OOPs, here comes SOA (again)

Last week, I posted the following facetious comment about Service Oriented Architecture (SOA).

Posted By: Ben Eng on May 24, 2004 @ 09:27 PM in response to Message #123260

Strip all the behavior off of our domain objects. Define data structures to pass around. Provide sets of operations as stateless services, which perform functions on data, and return data to its callers. That sounds revolutionary.

All we have to do now is eliminate the object-oriented programmers, and the revolution will be complete.

There is a serious side to the issue. The recent popularity of SOA should give object oriented programmers much pause. Where do objects fit in the world of services? Are objects passé?

In the book Bitter EJB (p.57), the distinction is made between service-driven and domain-driven approaches. I am strong proponent of domain-driven approaches. However, maybe three years ago, I began feeling that a purely domain-driven approach was awkward for modeling object graphs with very sophisticated global constraints. This is a natural topic of interest, considering that I model telecommunications networks for a living.

Factoring out the global constraints, instead of embedding them within the domain objects, seemed natural. I started to develop stateless session local interfaces (using plain old Java objects, not EJB), which use domain objects as parameters and return values. Then I found myself adding conversational state to the session objects. I’m not sure, where I’m going with this yet. We’ll see after a few more weeks or months of experimentation.

After having developers fumble around with EJBs for the past four years, I am becoming disillusioned with the technology. XML and Web Services is going even further down the road of coarse-grained distributed components, which are a consequence of high latency due to expensive data marshaling and remote communications. Whenever EJB or Web Services is involved, the client code looks like garbage – calling functions on data, rather than methods on objects. Optimizing the interface to reduce client-server round trips pollutes the interface, until it also looks like garbage; objects become so polluted with denormalized data that the concepts are no longer recognizable. When faced with sophisticated object graphs, rather than simple services, the approach leads ultimately to garbage and more garbage. I’m tempted to call the approach Garbage Oriented Architecture, rather than SOA.

planning and estimation

We spend an extraordinary amount of time planning our development, because it is so costly to get any amount of code written.

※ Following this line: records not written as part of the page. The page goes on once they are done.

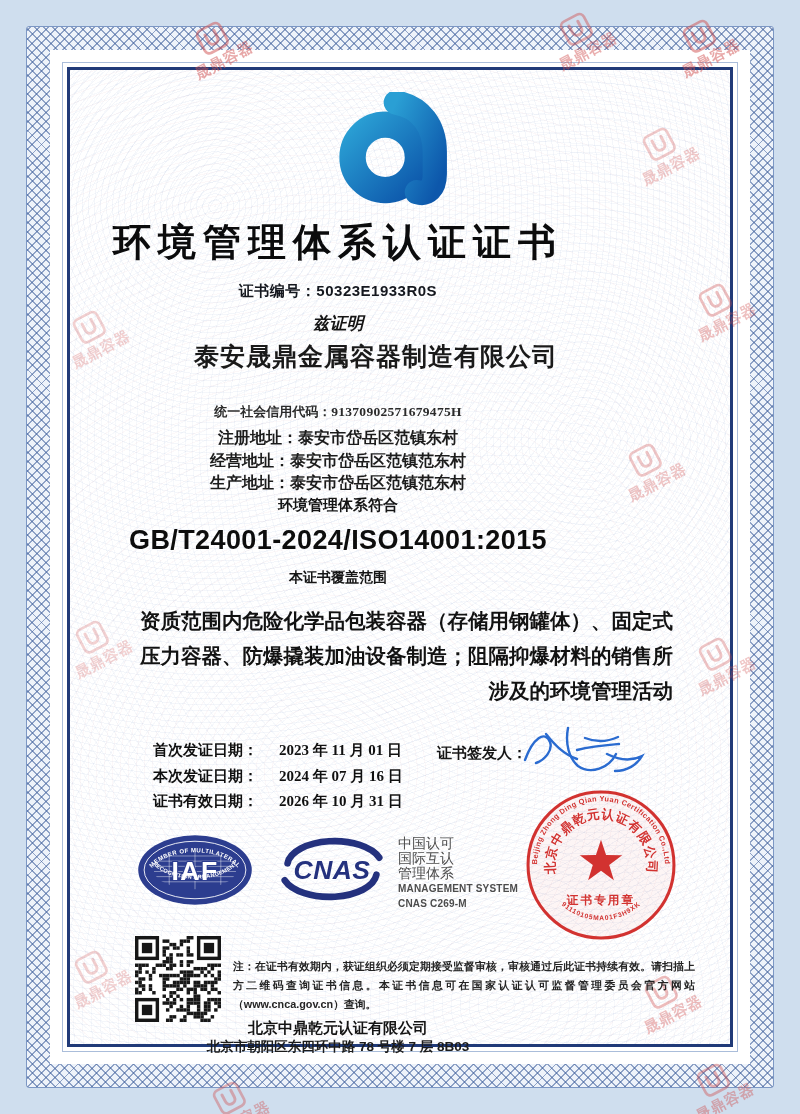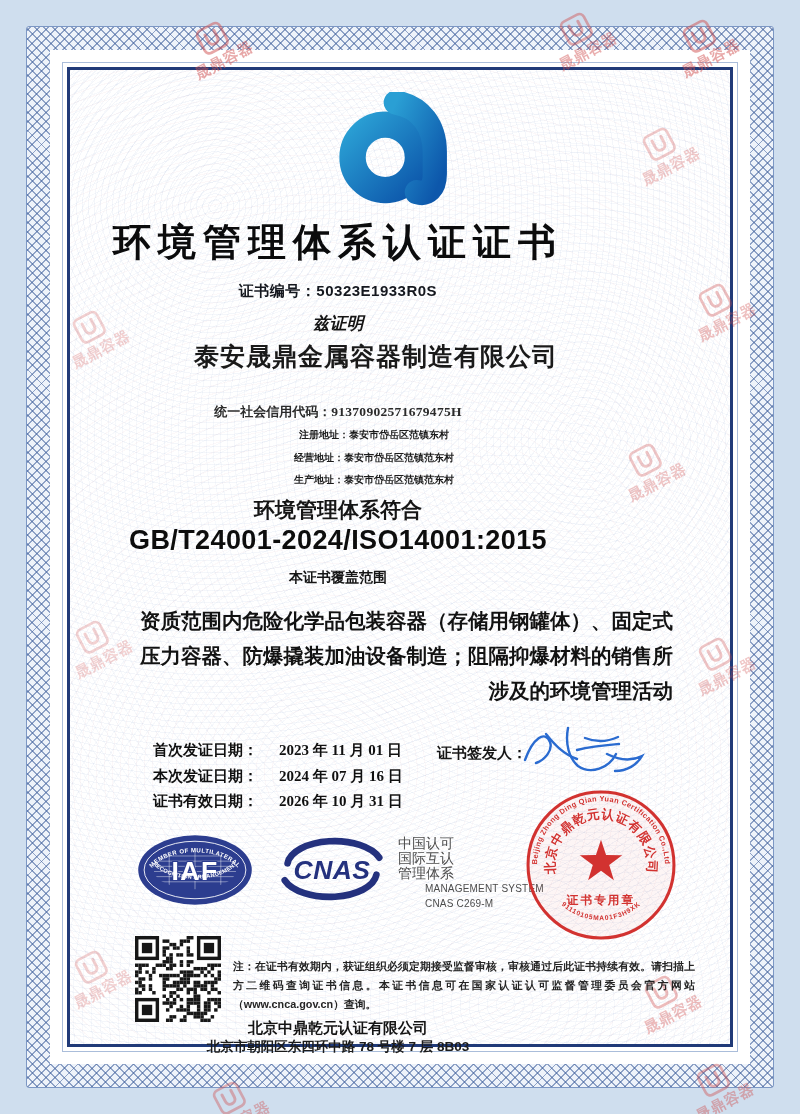"注册地址：泰安市岱岳区范镇东村" .addr { font-size: 10px -> 16px; padding-left: 36px -> none }
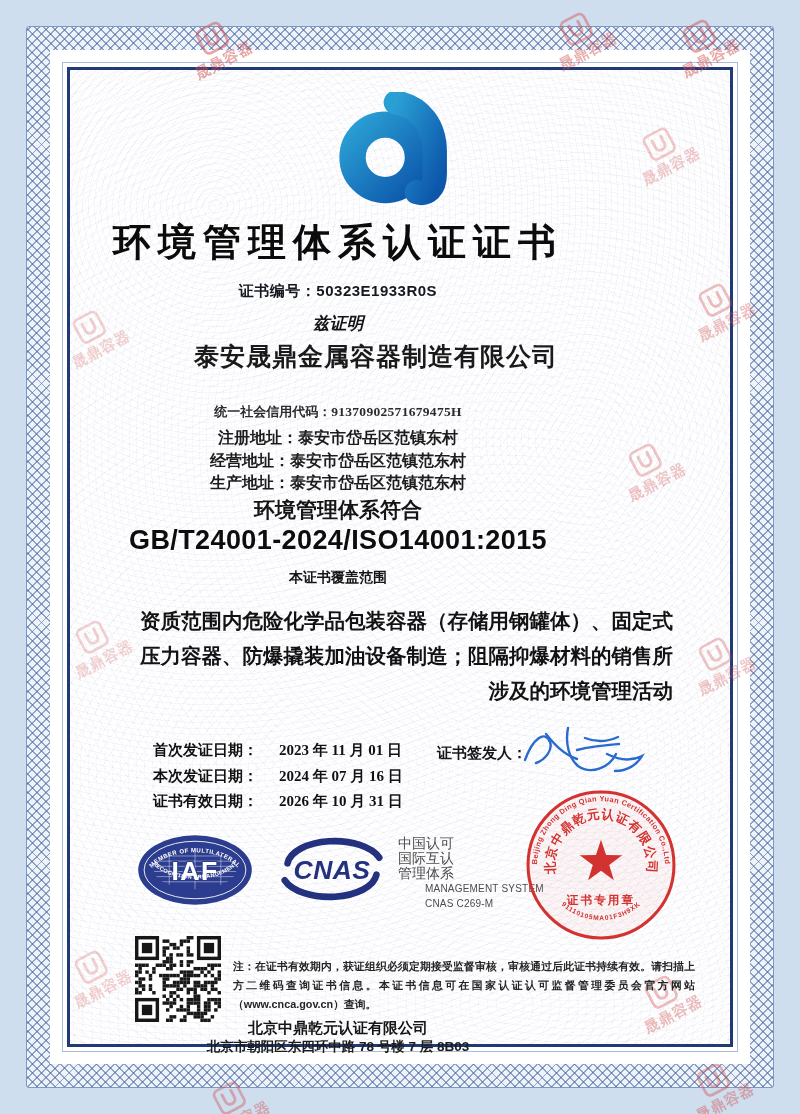"环境管理体系符合" .sysline { font-size: 21px -> 15px }
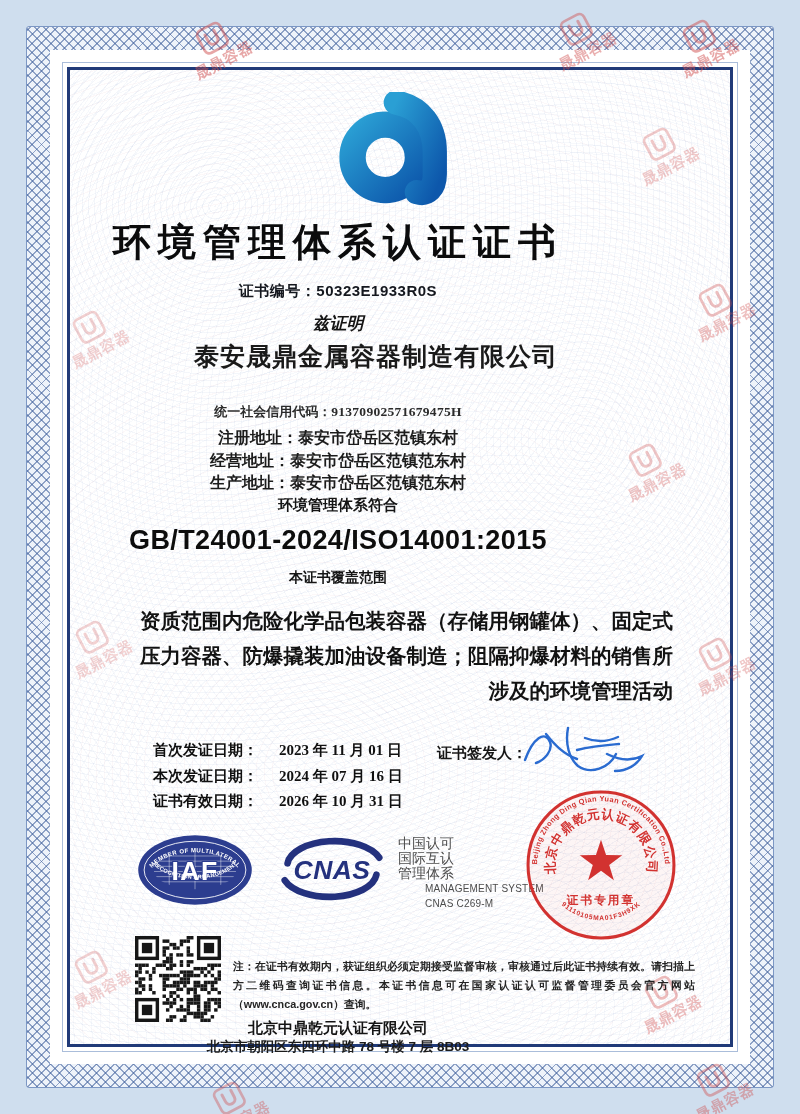"MANAGEMENT SYSTEM" .cnas-text .en { font-weight: 400 -> 700; margin-left: 27px -> none }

Developers are asked to give estimates. They demand to know what is in scope down to the individual operation. It’s crazy how much design work and detail needs to be thought through before reaching that point. Then, they estimate maybe 10-20hr of work per method. Even a tiny piece of functionality results in estimates in several person-weeks of effort. This is how software professionals get their jobs done.

Where have all the hackers gone?

I came up with a cool idea on the weekend. I decided to code it sunday. I spent about four hours in total coding the entire thing, analyzing and designing, as I went. It turned to be over 2000 lines, which I proceeded to unit test. I put in another three hours tonight debugging a rather obscure problem (actually wasting 2.5 hours chasing a non-existent bug due to my own stupidity), which I discovered in my sleep the other night.

I simply cannot understand why experienced software professionals cannot hack out 3000 lines of unit tested code on a good day, and average 1000 lines of unit tested code per working day, with low bug counts.

I’m almost glad to see that many of North America’s grunt coding jobs are being outsourced to India. The cost of our software professionals in combination with their low productivity and high maintenance attitude is unbearable.